Wechsel- und Nachtschichtarbeit definieren sich vor allem dadurch, dass ein entscheidender Teil der Arbeitszeit in diesen Arbeitszeitsystemen außerhalb der für Menschen üblichen Wach- und Aktivphase des Tages liegt. Wir kennen sehr unterschiedliche Arbeitszeitsysteme, unter anderem Wechselschichtsysteme, in denen die Arbeitenden zwischen Arbeitszeiten zu verschiedenen Tagesphasen wechseln, zumeist Früh-, Spät und Nachtschicht. Solche Schichtsysteme werden teils über 5, über 6 Werktage oder über die ganze 7-tägige Woche hinweg als vollkontinuierliche Wechselschicht geführt. Neuere Entwicklungen mit sogenannten „außergewöhnlichen Arbeitszeiten“, in denen Arbeitsschichten regelmäßig in die Nacht hinein oder beginnend in den Nachtstunden betrieben werden, bedürfen aufgrund der besonderen Problemlage einer eigenen Darstellung.
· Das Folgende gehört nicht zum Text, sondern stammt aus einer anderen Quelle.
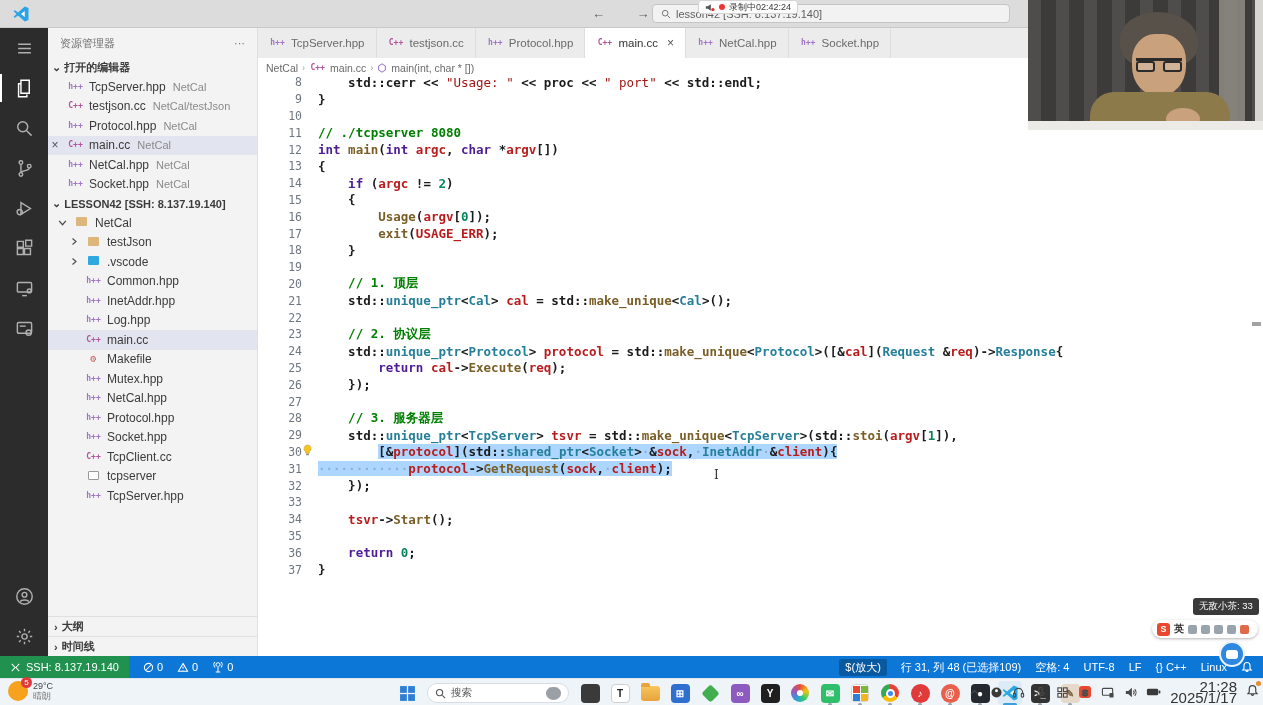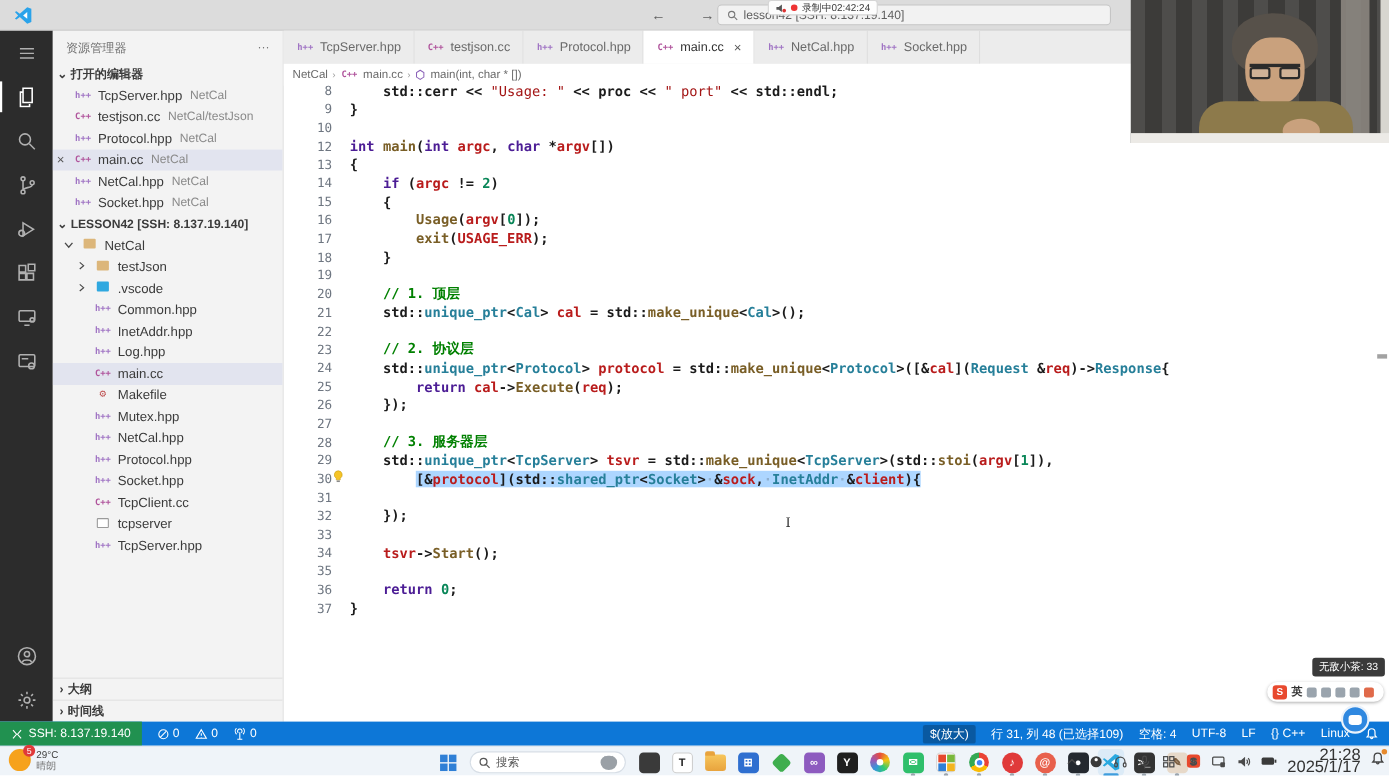--- a/index.html
+++ b/index.html
@@ -390,20 +390,25 @@
           <span class="lnum">9</span>
           <span class="gut"></span>
           <span class="ltxt"><span class="tk-d">}</span></span>
         </div>
         <div class="cline">
           <span class="lnum">10</span>
           <span class="gut"></span>
           <span class="ltxt"></span>
         </div>
         <div class="cline">
+          <span class="lnum">11</span>
+          <span class="gut"></span>
+          <span class="ltxt"><span class="tk-c">// ./tcpserver 8080</span></span>
+        </div>
+        <div class="cline">
           <span class="lnum">12</span>
           <span class="gut"></span>
           <span class="ltxt"><span class="tk-k">int </span><span class="tk-f">main</span><span class="tk-d">(</span><span class="tk-k">int </span><span class="tk-v">argc</span><span class="tk-d">, </span><span class="tk-k">char </span><span class="tk-d">*</span><span class="tk-v">argv</span><span class="tk-d">[])</span></span>
         </div>
         <div class="cline">
           <span class="lnum">13</span>
           <span class="gut"></span>
           <span class="ltxt"><span class="tk-d">{</span></span>
         </div>
         <div class="cline">
@@ -490,20 +495,21 @@
           <span class="lnum">30</span>
           <span class="gut"><svg width="11" height="12" viewBox="0 0 12 13">
               <path d="M6 1a4 4 0 0 1 2 7.4V10H4V8.4A4 4 0 0 1 6 1z" fill="#f6c427" stroke="#c79c12" stroke-width=".6"></path>
               <rect x="4.4" y="10.6" width="3.2" height="1.6" fill="#8a8a8a"></rect>
             </svg></span>
           <span class="ltxt"><span class="tk-d">        </span><span class="codesel"><span class="tk-d">[&amp;</span><span class="tk-v">protocol</span><span class="tk-d">](</span><span class="tk-d">std::</span><span class="tk-t">shared_ptr</span><span class="tk-d">&lt;</span><span class="tk-t">Socket</span><span class="tk-d">&gt;</span><span class="tk-w">·</span><span class="tk-d">&amp;</span><span class="tk-v">sock</span><span class="tk-d">,</span><span class="tk-w">·</span><span class="tk-t">InetAddr</span><span class="tk-w">·</span><span class="tk-d">&amp;</span><span class="tk-v">client</span><span class="tk-d">){</span></span></span>
         </div>
         <div class="cline">
           <span class="lnum">31</span>
           <span class="gut"></span>
+          <span class="ltxt"><span class="codesel"><span class="tk-w">············</span><span class="tk-v">protocol</span><span class="tk-d">-&gt;</span><span class="tk-f">GetRequest</span><span class="tk-d">(</span><span class="tk-v">sock</span><span class="tk-d">,</span><span class="tk-w">·</span><span class="tk-v">client</span><span class="tk-d">);</span></span></span>
         </div>
         <div class="cline">
           <span class="lnum">32</span>
           <span class="gut"></span>
           <span class="ltxt"><span class="tk-d">    });</span></span>
         </div>
         <div class="cline">
           <span class="lnum">33</span>
           <span class="gut"></span>
           <span class="ltxt"></span>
Sie bleiben hier daher unberücksichtigt.

Nacht- und Wechselschichtarbeit bestimmen das Arbeitsleben von ca. 17 % der in Deutschland Beschäftigten (Quelle: Eurostat 2014). Auf sie zu verzichten scheint trotz der gravierenden Belastungen kaum möglich. Nacht- und Wechselschichtarbeit wird durchgeführt aus technischen und ökonomischen Gründen sowie aus Gründen der Versorgung und der Aufrechterhaltung der öffentlichen Ordnung.